▶ Description of the task
Please keep to the lines below from the one with "(669, 418) none -> [333,417,361,427] from" through the one with "[83,480,103,497] 6. -> (424, 480) none", and restate them word for word, ends included.

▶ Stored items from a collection
↓↓↓
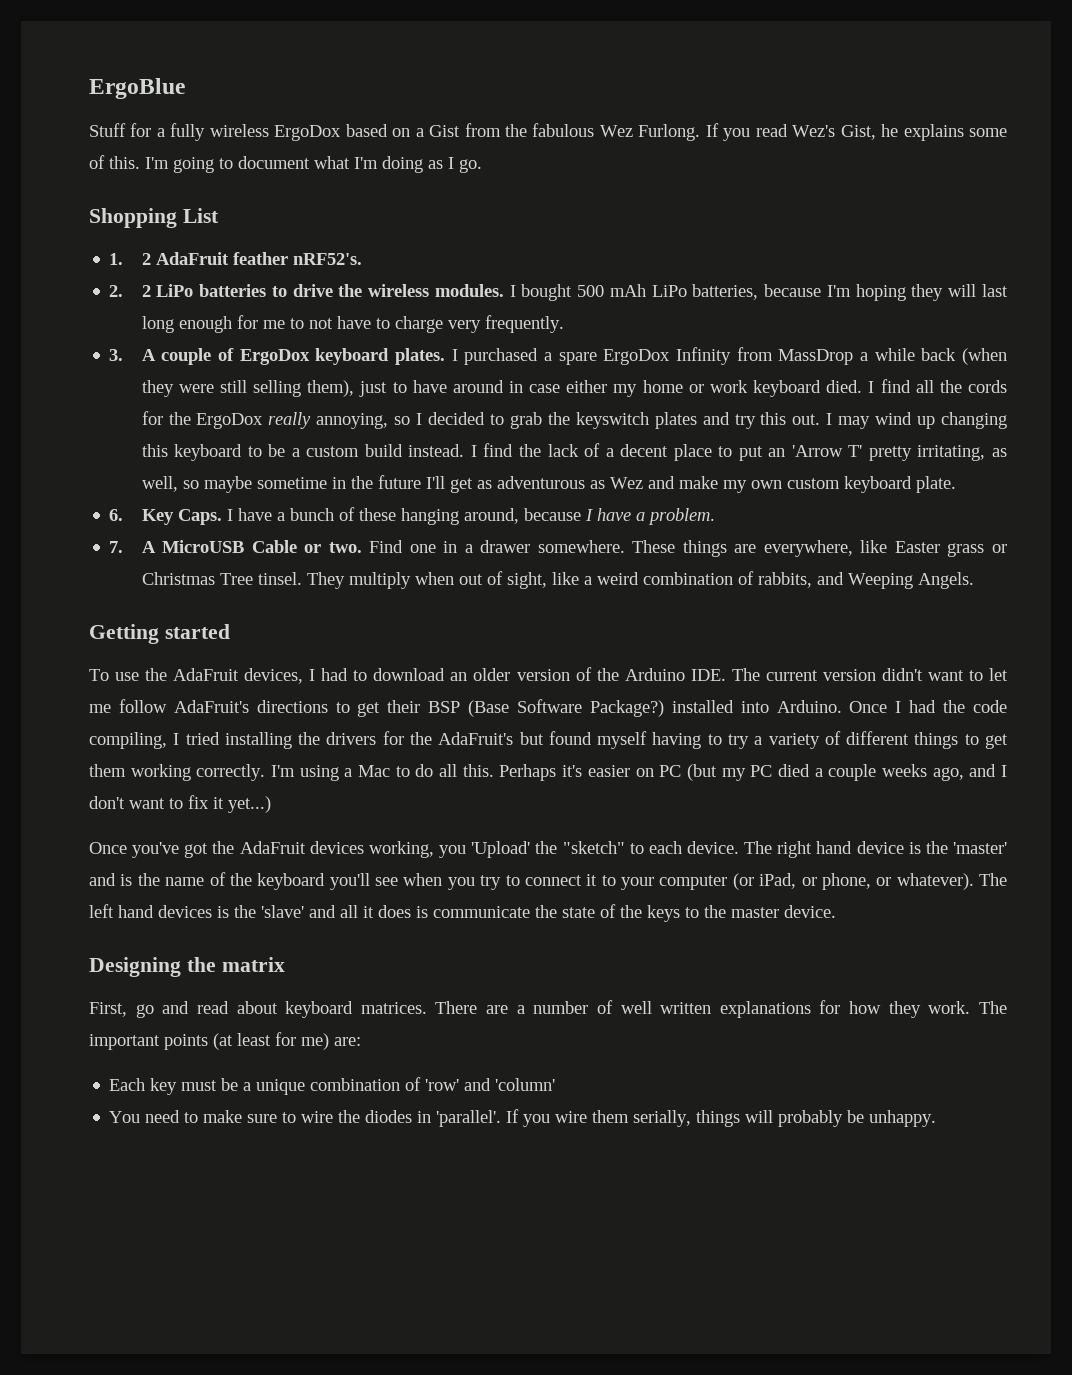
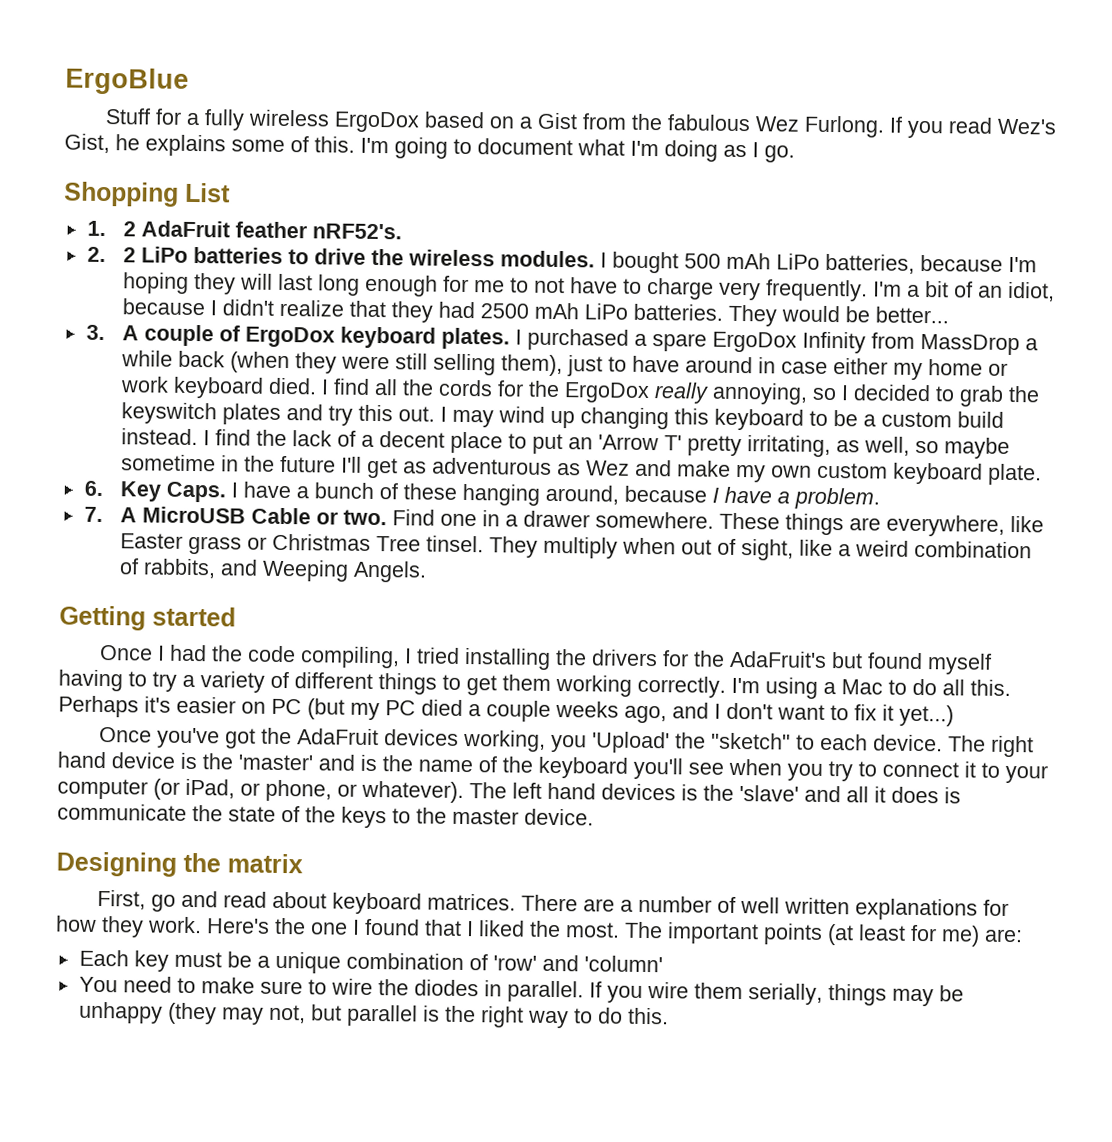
(564, 324) none -> [872,281,1055,302] [121,298,949,327] I'm a bit of an idiot, because I didn't realize that they had 2500 mAh LiPo batteries. They would be better...
[89,667,1008,684] [89,699,842,717] To use the AdaFruit devices, I had to download an older version of the Arduino IDE. The current version didn't want to let me follow AdaFruit's directions to get their BSP (Base Software Package?) installed into Arduino. -> (236, 616) none
(971, 1007) none -> [206,917,620,938] Here's the one I found that I liked the most.
[436,1110,502,1127] 'parallel'. -> [506,980,584,1003] parallel.
[745,1110,937,1127] will probably be unhappy. -> [891,985,964,1007] [78,1001,669,1029] may be unhappy (they may not, but parallel is the right way to do this.

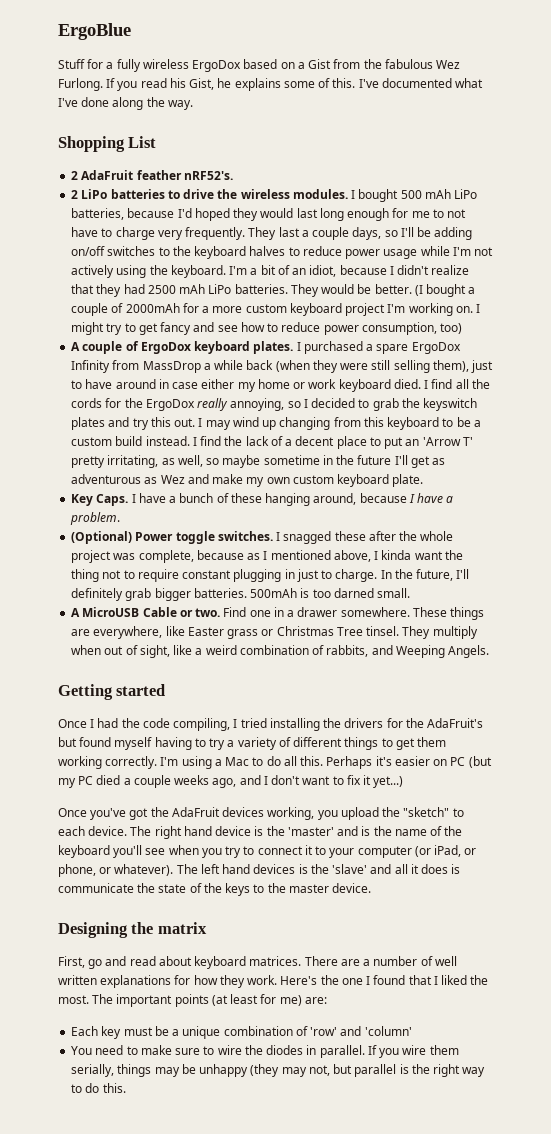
[997,118,1057,135] Wez's -> [169,78,186,88] his
[360,137,795,163] I'm going to document what I'm doing as I go. -> [358,78,484,88] [58,97,193,110] I've documented what I've done along the way.
[86,220,106,237] 1. -> (157, 142) none
[86,246,106,263] 2. -> (233, 175) none
[1007,256,1037,273] [122,272,273,295] I'm hoping they will -> [177,208,294,221] I'd hoped they would
(868, 290) none -> [248,227,473,240] [71,246,494,259] [71,265,226,278] They last a couple days, so I'll be adding on/off switches to the keyboard halves to reduce power usage while I'm not actively using the keyboard.
[874,306,949,324] [85,324,105,341] better... // 3. -> [374,284,476,297] [71,303,481,316] [71,322,463,335] better. (I bought a couple of 2000mAh for a more custom keyboard project I'm working on. I might try to get fancy and see how to reduce power consumption, too) //
(669, 418) none -> [333,417,361,427] from
[83,480,103,497] 6. -> (424, 480) none
[83,506,103,523] 7. -> [71,531,454,544] [71,550,463,563] [71,569,470,582] [71,588,411,601] (Optional) Power toggle switches. I snagged these after the whole project was complete, because as I mentioned above, I kinda want the thing not to require constant plugging in just to charge. In the future, I'll definitely grab bigger batteries. 500mAh is too darned small. //
[592,731,671,754] 'Upload' -> [340,807,379,820] upload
↑↑↑
▶ Solution
(669, 418) none -> [333,417,361,427] from
[83,480,103,497] 6. -> (424, 480) none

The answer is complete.